Edit tracking data:
== Segment start ==
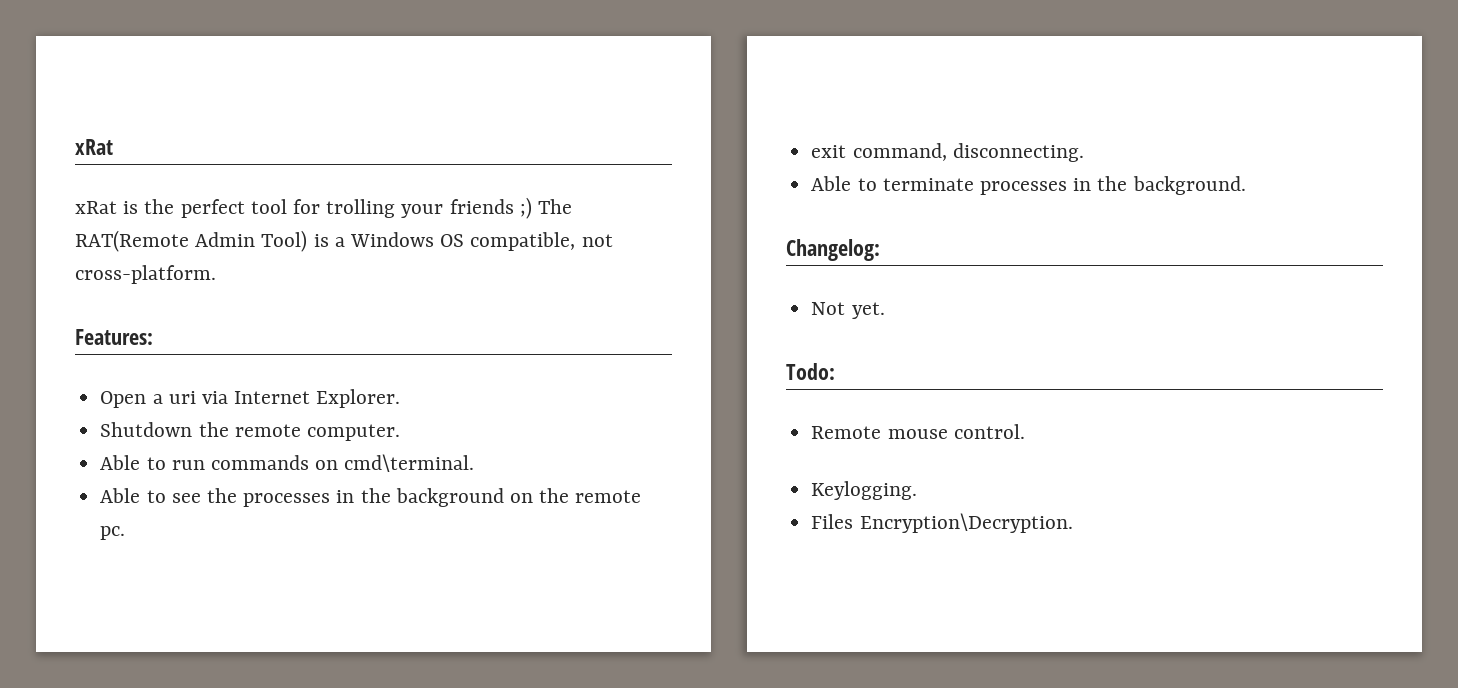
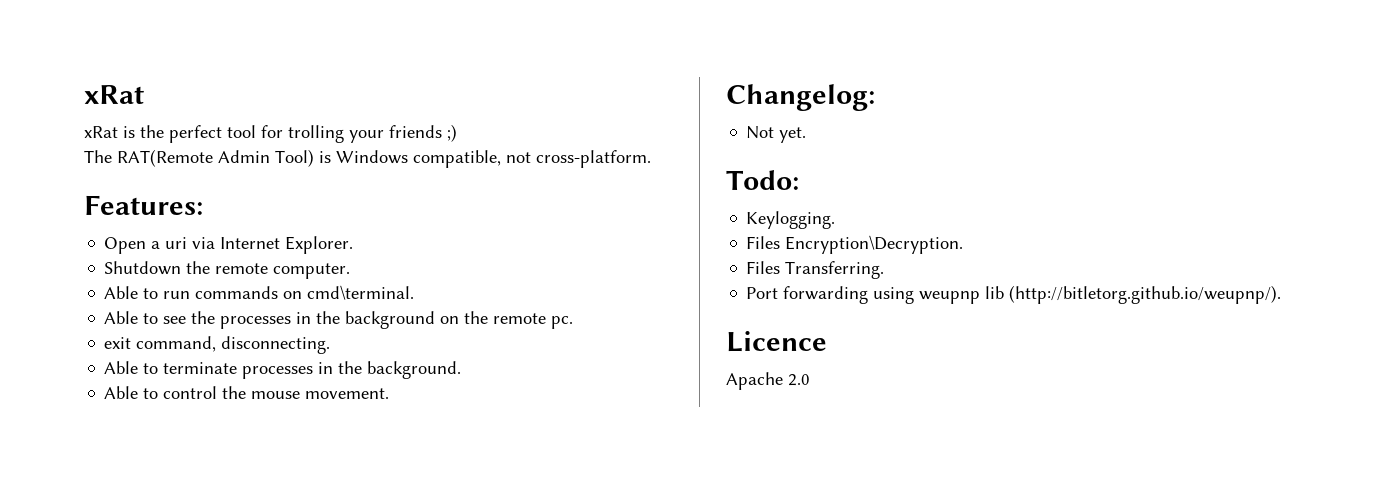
- xRat is the perfect tool for trolling your friends ;) The RAT(Remote Admin Tool) is a Windows OS compatible, not cross-platform.
+ xRat is the perfect tool for trolling your friends ;)
+ The RAT(Remote Admin Tool) is Windows compatible, not cross-platform.
+ Able to control the mouse movement.
- Remote mouse control.
+ Files Transferring.
+ Port forwarding using weupnp lib (http://bitletorg.github.io/weupnp/).
+ Licence
+ Apache 2.0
== Segment end ==
What you return must match the data above exactly, with no images included.

### Exercise answer:
- xRat is the perfect tool for trolling your friends ;) The RAT(Remote Admin Tool) is a Windows OS compatible, not cross-platform.
+ xRat is the perfect tool for trolling your friends ;)
+ The RAT(Remote Admin Tool) is Windows compatible, not cross-platform.
+ Able to control the mouse movement.
- Remote mouse control.
+ Files Transferring.
+ Port forwarding using weupnp lib (http://bitletorg.github.io/weupnp/).
+ Licence
+ Apache 2.0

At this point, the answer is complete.